(Version comparison data)
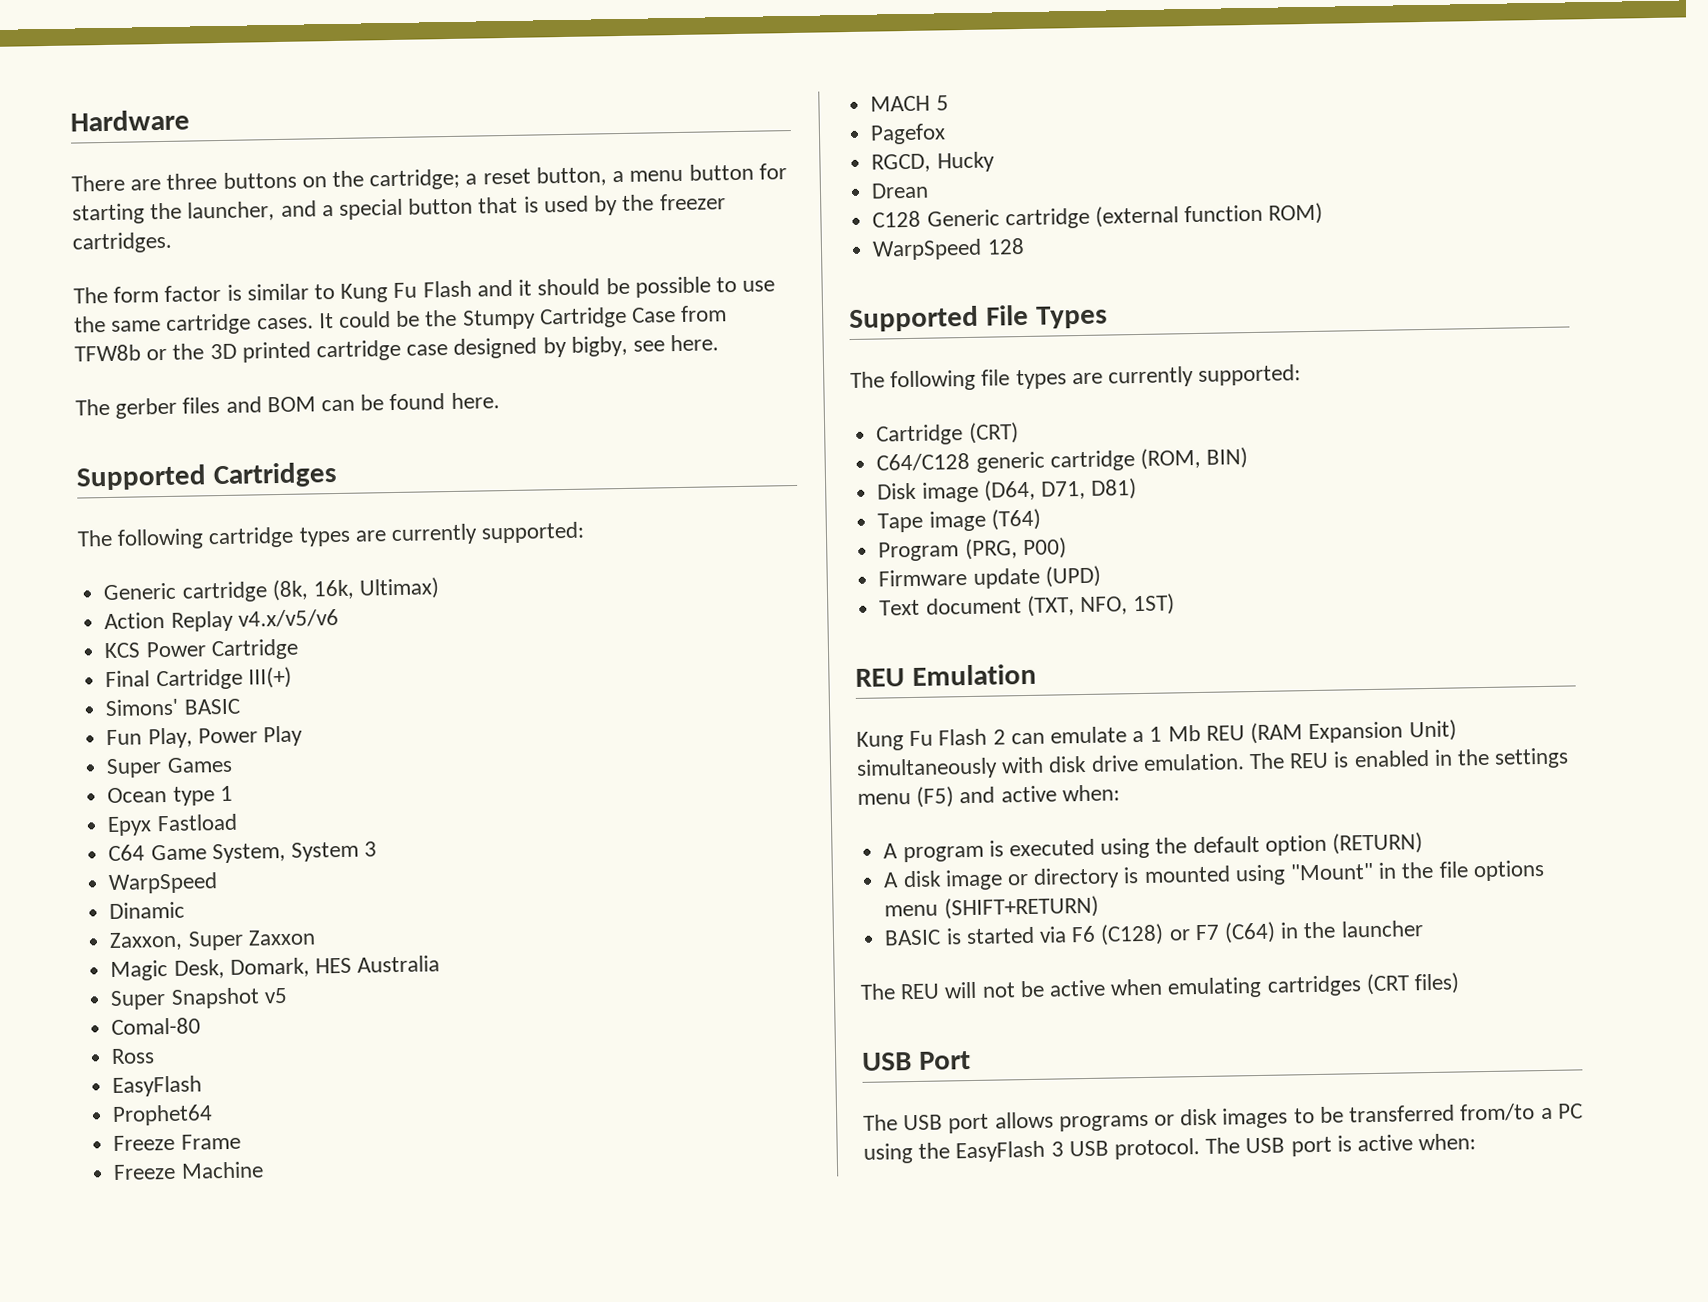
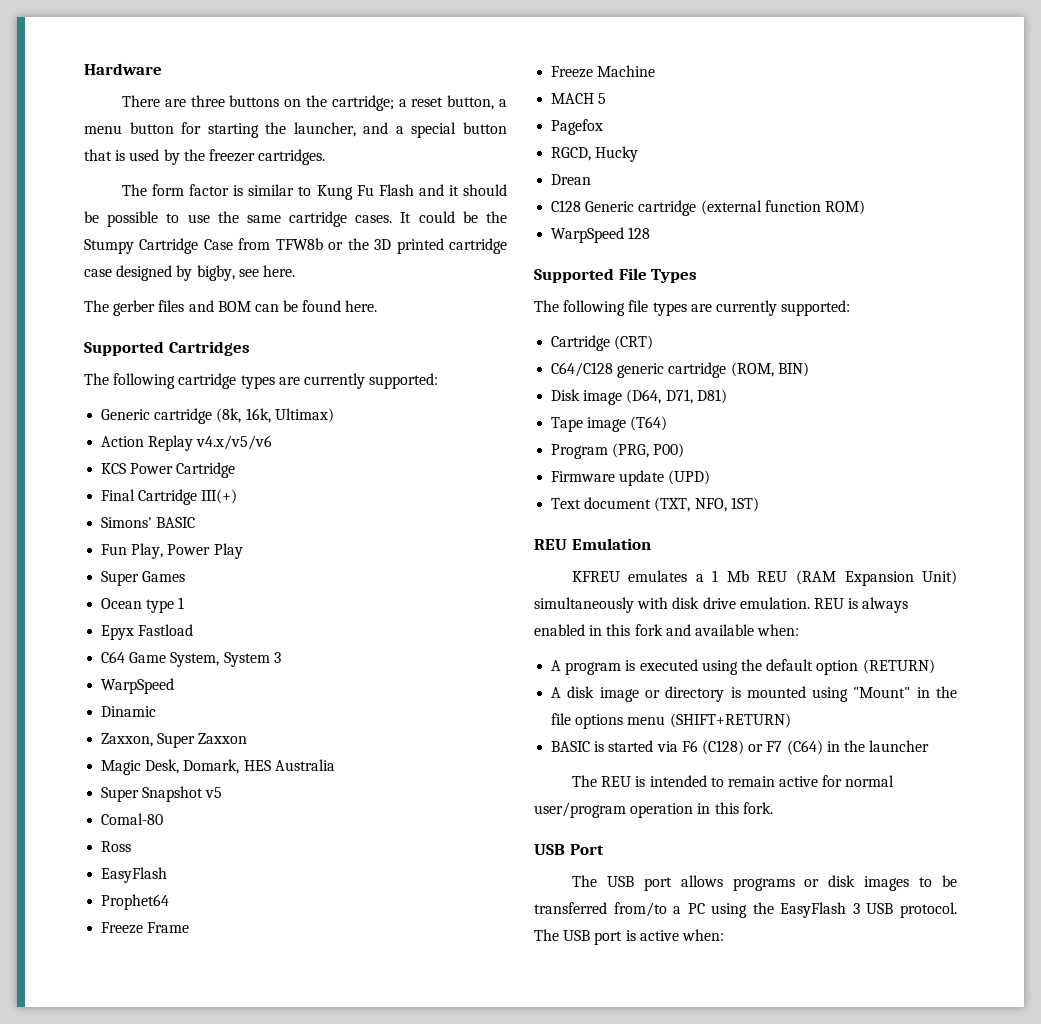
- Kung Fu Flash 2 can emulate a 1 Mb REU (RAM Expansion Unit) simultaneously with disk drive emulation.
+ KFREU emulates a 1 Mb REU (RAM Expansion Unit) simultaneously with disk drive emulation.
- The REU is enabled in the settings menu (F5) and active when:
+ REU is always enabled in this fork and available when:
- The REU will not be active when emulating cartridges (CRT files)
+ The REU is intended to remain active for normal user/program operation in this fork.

The problem ::
Your response must restate every record above exactly, with each picture omitted.

Answer space ::
- Kung Fu Flash 2 can emulate a 1 Mb REU (RAM Expansion Unit) simultaneously with disk drive emulation.
+ KFREU emulates a 1 Mb REU (RAM Expansion Unit) simultaneously with disk drive emulation.
- The REU is enabled in the settings menu (F5) and active when:
+ REU is always enabled in this fork and available when:
- The REU will not be active when emulating cartridges (CRT files)
+ The REU is intended to remain active for normal user/program operation in this fork.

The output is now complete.